In the U.S., consumers are projected to spend $32.3 million on music and video streaming services in 2020, versus just $7.3 million in 2015, the report found. Despite a slowdown in television sales, consumers are upgrading their sets to smarter and higher resolution displays. By 2023, 68% of digital display shipments are expected to be 4K, and 8K sets will hit the market this year. Over 70% of displays shipping this year are smart TVs that enable access to hundreds of streaming services.

Meanwhile, home entertainment is getting more immersive and sophisticated. Digital assistants in smart speakers, soundbars and TVs are opening opportunities for voice-based applications. Augmented and virtual reality headsets are also expanding the horizon for entertainment, as content creators develop new all-encompassing video experiences. CTA predicts 7% revenue growth for AR/ VR headsets this year.

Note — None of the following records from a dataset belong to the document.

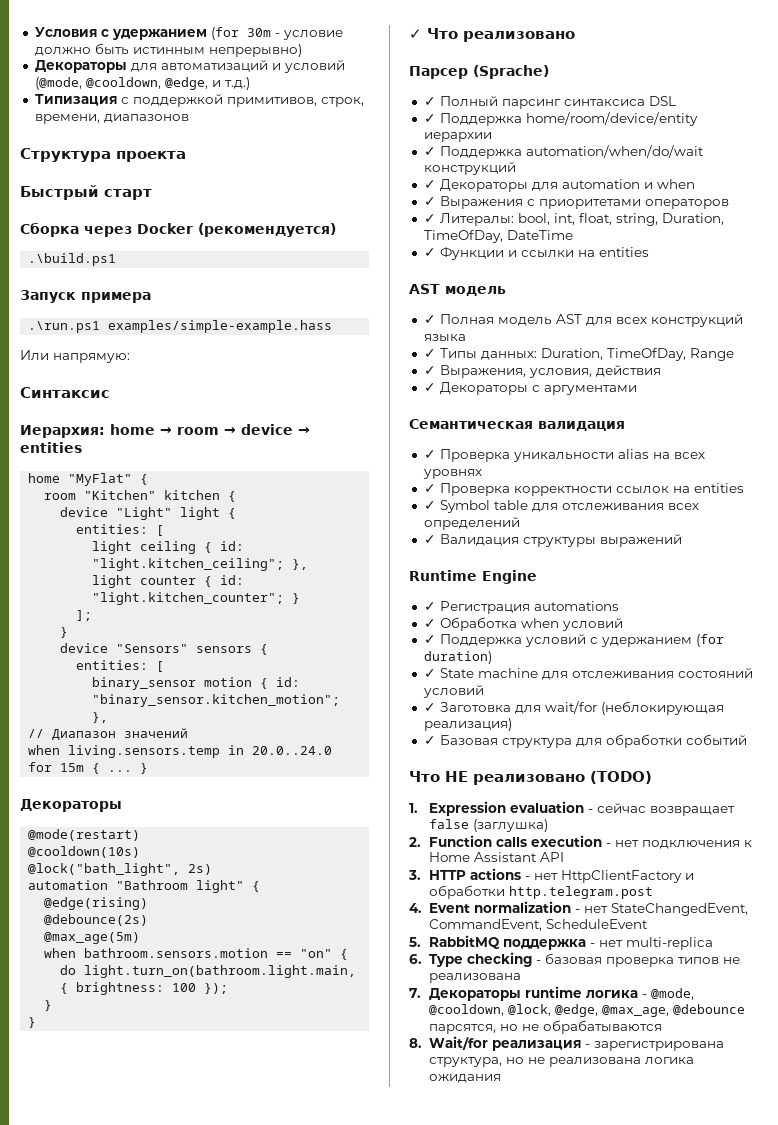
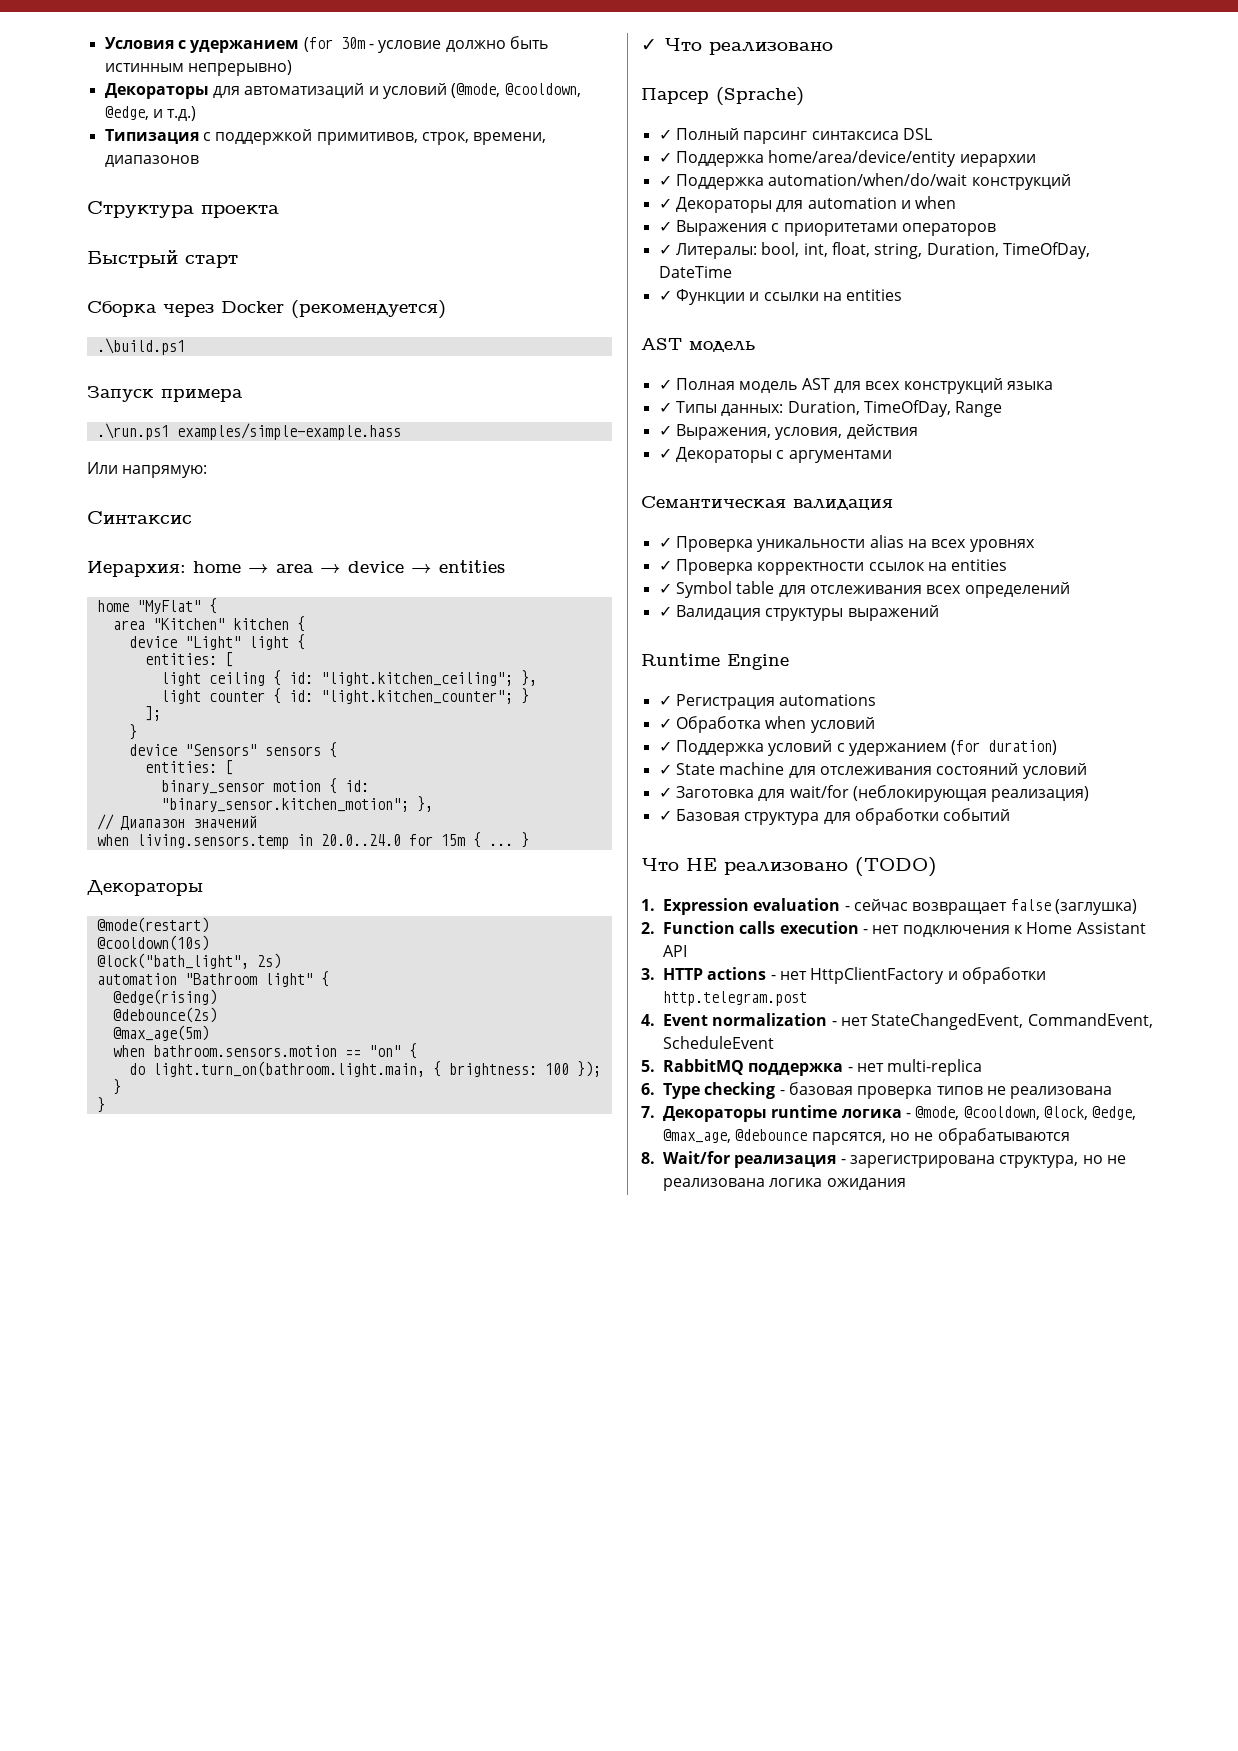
- Иерархия: home → room → device → entities
+ Иерархия: home → area → device → entities
- room "Kitchen" kitchen {
+ area "Kitchen" kitchen {
- ✓ Поддержка home/room/device/entity иерархии
+ ✓ Поддержка home/area/device/entity иерархии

The cumulative effect of this home entertainment innovation is a decline in attendance at theatrical movies and live sporting events. According to The New York Times, summer movie attendance slid 5% this year versus 2018. Similarly, Major League Baseball attendance dipped by 4% in 2018 and is expected to decline again this year, reported USA Today.

During the next year, new streaming TV services from major media and technology companies are expected to add even more viable options to the mix. For example, Apple TV+ and Disney+ are launching their services this fall. Streaming video service revenues will surge by 25% this year, reaching $17.7 billion, predicts CTA.

This will all make it tougher on marketers, as consumers are gravitating toward ad-free environments.

 

2. Cable boxes are being replaced by streaming devices, which could potentially shake up TV advertising.

 

As cord-cutting accelerates, cable and satellite companies are shipping out fewer boxes to people’s homes.

CTA predicts unit shipments of pay TV set-top boxes will decline year-over-year, while unit shipments of streaming media devices (e.g., Amazon Fire TV) will grow through the forecast horizon of 2023.

This has been a trend for several years, as streaming video has taken hold.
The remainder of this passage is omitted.